I am part-way through the anthropologist Gillian Cowlishaw’s book about the lives of Aboriginal people in western Sydney, The City’s Outback, and am enjoying it mightily.
I’m beginning to wonder, in the wake of both this book and Tess Lea’s explorations of the worlds of public health professionals in the NT, Bureaucrats and Bleeding Hearts, whether anthropologists are doing some of the best journalism around. Maybe they would not like to be compared to journalists, or their work to journalism, but I do mean it as a compliment. If the best journalism is about fearless and self-aware telling of stories that pick away at truths while acknowledging the difficulties, if not impossibility, of such a task, then that seems to be also the work of these books.
Cowlishaw has written about her book in Crikey today, and below is a review by Dr Cynthia Hunter, Medical Anthropologist and Lecturer in International Public Health at the University of Sydney.
Dr Hunter writes:
“The strength of this book lies in how deftly Gillian articulates the blackfella way of life in Mt. Druitt. Her sound and experienced ethnographic approach to Aborigines has been crafted through years of disciplined and careful observations based on a desire to understand culture.
The connections and networking that were made in previous fieldwork experiences, Bourke for example, are one of the main reasons the Mt. Druitt research was undertaken and that has resulted in this publication.
Gillian places herself (the white woman) firmly and at times uncomfortably in the text. The subjectivities of the ethnographer as the research instrument come through as points of humanness. In doing so she exposes the fact that blackfellas know a lot more about whitefellas than the latter do about them. This imbalance becomes a common theme throughout.
It is wonderfully and powerfully exposed through the emic (insider, or local view) Gillian has captured through the voices of her informants. Chapter 1 Talking under water is a powerful metaphor of submerged Aboriginal voices. They tell their life stories and through the telling we gain a better understanding of how intergenerational dispossession affects people and how stolen generation children seek their own identities through constantly ‘looking for’ and ‘looking out’ for kin and family.
Chapter 3 History hurts reveals these stories and reminds us of the huge differences in experience of living in the world both in the past and now.
Nevertheless, in seeking identity there is no great difference of the them and us; between inner city Sydney and the city’s outback. Most people want to have kin and family connections as part of their identity. The violence that irrupts to shatter lives comes in many forms, for example, the structural and institutional violence of government departments such as housing (pp25-26; 46-47) and the police (22-25; 77-78).
While the details of individual stories can be harrowing there is also humour and fun and resilience in many blackfellas’ lives in Mt. Druitt. They recognize that the injured, the poor and the alienated can maintain a ‘victim mentality’ but this is not only an Aboriginal position, nor is it the only Aboriginal position. The government-run ‘living skills’ classes such as housekeeping are based on practices specific to historical circumstances. What are considered as absent housekeeping skills may never have been learnt, especially for those who have not had housing (p.149) or something you did for others (p. 150).
The subjectivities of the ethnographer as the research instrument come through as points of humanness that interface with the humanness of the stories being told. There are points where the ethnographer is the foreigner, her normal habits and practices considered different in many ways. Furthermore, in revealing these differences Gillian gains a whole new understanding of what ‘good manners’ mean in this cultural context and its contrasts (p155-157).

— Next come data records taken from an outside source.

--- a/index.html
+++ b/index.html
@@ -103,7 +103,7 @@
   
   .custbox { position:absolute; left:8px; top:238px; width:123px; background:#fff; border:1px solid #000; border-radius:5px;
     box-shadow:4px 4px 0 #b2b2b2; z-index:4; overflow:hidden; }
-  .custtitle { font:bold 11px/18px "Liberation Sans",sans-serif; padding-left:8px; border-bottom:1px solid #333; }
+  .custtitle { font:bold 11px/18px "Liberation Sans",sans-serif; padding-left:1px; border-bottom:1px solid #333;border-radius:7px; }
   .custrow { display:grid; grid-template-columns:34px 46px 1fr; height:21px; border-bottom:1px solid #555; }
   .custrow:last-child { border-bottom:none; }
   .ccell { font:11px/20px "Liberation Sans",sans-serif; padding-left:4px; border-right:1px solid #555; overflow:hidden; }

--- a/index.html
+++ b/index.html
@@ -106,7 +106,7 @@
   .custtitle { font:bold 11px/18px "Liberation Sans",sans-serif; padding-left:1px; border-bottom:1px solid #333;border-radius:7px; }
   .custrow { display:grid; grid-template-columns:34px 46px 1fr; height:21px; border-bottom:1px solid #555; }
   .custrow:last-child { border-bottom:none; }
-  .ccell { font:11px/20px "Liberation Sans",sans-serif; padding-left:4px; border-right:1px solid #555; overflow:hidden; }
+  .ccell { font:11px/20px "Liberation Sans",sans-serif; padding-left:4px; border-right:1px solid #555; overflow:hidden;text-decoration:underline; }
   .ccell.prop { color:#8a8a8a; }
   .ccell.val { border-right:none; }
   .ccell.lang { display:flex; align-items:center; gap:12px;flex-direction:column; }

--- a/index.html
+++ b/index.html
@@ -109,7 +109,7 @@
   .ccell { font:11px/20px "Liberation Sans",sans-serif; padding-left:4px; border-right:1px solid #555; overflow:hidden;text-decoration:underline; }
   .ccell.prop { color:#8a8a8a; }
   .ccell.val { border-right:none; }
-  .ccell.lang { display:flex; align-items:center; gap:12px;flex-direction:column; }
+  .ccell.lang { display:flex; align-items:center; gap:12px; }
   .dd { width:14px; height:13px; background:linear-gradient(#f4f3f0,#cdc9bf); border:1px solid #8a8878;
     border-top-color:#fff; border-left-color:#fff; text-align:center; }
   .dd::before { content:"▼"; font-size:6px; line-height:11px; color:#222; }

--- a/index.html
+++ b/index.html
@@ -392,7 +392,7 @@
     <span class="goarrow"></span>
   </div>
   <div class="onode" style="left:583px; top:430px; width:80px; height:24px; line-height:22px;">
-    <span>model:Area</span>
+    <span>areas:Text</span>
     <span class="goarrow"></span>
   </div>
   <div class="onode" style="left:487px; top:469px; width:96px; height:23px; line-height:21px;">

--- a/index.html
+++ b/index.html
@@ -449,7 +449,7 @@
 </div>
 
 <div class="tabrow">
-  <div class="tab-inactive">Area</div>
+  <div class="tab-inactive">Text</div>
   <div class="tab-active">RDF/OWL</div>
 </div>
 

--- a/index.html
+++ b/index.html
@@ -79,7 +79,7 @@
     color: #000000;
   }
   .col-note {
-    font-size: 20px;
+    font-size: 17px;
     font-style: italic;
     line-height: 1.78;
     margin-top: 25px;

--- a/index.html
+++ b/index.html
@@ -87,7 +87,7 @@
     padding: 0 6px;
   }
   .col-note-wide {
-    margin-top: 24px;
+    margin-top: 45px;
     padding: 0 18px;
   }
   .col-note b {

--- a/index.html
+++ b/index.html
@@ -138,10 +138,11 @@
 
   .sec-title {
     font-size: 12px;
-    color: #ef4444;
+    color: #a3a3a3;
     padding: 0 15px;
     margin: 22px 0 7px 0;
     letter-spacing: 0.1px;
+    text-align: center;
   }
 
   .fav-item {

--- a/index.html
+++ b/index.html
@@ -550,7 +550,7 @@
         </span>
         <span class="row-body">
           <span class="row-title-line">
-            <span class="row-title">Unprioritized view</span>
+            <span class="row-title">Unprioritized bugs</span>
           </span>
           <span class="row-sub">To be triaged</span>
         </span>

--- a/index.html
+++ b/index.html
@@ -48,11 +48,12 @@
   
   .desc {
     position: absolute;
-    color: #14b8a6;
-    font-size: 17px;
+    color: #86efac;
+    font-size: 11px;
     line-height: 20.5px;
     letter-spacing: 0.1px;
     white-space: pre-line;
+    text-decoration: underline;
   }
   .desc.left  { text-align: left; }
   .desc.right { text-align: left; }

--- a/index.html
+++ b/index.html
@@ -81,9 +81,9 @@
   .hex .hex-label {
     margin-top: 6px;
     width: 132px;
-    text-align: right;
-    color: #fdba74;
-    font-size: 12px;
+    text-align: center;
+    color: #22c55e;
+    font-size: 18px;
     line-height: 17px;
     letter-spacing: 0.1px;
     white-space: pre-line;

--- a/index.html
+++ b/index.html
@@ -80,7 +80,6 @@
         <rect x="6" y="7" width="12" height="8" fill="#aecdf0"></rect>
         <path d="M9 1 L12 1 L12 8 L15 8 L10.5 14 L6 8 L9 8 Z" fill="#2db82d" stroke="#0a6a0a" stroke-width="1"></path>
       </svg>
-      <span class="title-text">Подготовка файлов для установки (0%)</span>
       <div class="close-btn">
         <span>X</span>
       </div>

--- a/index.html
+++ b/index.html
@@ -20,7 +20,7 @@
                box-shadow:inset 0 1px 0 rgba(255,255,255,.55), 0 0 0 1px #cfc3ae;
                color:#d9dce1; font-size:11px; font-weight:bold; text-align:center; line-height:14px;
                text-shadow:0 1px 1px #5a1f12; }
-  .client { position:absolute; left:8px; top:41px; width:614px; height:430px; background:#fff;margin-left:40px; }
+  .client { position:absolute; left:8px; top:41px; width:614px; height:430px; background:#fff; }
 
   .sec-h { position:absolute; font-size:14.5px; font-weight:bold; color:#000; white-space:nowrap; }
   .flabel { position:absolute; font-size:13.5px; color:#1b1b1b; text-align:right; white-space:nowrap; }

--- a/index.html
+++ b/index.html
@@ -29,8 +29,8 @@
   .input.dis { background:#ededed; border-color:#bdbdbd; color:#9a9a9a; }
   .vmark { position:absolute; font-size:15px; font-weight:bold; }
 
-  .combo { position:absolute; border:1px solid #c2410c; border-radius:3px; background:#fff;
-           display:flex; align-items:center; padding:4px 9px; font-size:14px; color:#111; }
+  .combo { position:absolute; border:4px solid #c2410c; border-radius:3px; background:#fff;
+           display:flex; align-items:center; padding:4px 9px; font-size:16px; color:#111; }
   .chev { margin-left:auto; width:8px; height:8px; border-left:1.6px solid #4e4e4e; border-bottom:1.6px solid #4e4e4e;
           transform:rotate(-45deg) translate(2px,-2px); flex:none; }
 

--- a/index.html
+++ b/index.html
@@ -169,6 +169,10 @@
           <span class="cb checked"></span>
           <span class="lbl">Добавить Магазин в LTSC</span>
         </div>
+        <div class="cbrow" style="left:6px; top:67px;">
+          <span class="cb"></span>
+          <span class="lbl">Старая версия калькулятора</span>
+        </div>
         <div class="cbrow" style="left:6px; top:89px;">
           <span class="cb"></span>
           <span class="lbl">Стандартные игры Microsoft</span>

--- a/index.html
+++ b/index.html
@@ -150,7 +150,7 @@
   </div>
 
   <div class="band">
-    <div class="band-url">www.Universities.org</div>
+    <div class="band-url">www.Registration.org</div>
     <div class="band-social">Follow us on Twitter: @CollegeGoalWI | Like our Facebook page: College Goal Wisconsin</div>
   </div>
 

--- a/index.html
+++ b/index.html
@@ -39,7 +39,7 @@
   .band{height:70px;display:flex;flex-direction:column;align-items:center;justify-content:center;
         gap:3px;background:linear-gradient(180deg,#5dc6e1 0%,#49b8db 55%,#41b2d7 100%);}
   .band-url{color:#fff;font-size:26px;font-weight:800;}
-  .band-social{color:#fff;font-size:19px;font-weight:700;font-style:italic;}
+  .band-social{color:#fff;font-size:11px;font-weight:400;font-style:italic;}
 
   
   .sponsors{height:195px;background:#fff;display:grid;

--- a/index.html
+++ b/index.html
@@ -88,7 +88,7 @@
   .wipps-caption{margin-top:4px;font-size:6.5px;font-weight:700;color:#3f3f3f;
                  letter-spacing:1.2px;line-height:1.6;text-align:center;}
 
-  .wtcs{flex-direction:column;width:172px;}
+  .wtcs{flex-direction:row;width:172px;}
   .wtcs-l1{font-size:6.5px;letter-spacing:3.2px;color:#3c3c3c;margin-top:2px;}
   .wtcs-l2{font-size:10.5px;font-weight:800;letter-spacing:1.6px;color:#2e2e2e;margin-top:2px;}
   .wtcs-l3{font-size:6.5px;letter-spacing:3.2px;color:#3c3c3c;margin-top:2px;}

Gillian’s ethnography speaks consistently and iteratively of a lively culture of Aboriginal people who live out west of the city. The issues for public health are blatantly displayed and continuously underscored by the recurring events of misfortune, disease, disaster and death from substance abuse, dispossession and poverty while people try to make a go of life.
These elements are not Aboriginal in the making but universal for people in similar circumstances.
However, the cultural context makes this book a compelling read because it requests us earnestly to look beyond the public discourses of Aboriginality at the unfamiliar social world of living beings told from their perspectives. In Frank Doolan’s words we (whitefellas) need an [new] organization of the mind” (Cowlishaw, 2009:14); a new way of thinking to engage effectively with blackfellas.”
Cowlishaw, G. (2009) The City’s Outback, UNSW Press: Sydney.
PS. Have just discovered that you can read a short extract of the book here.
I don’t think that many people realise that to improve the current health situation one needs to understand where these people have come from and who they are. That’s exactly why things haven’t improved; the focus has been on illness not on people. Anthropology and not public health should be a prerequisite for working in this field. I once had a patient say to me “We like you because you understand us”. I initially felt flattered, then on second thoughts wondered whether she only wanted something from me….!
Sounds like a fascinating book – it’s going straight to the top of my reading list! For me, this post also highlighted the need to have more Indigneous people in all parts of the health system, including policy makers, bureaucrats and senior managers. We focus on the need for Indigenous health service providers (although of course we don’t have enough of them) but often forget about the many other influential roles within the health system which are predominately filled by white people.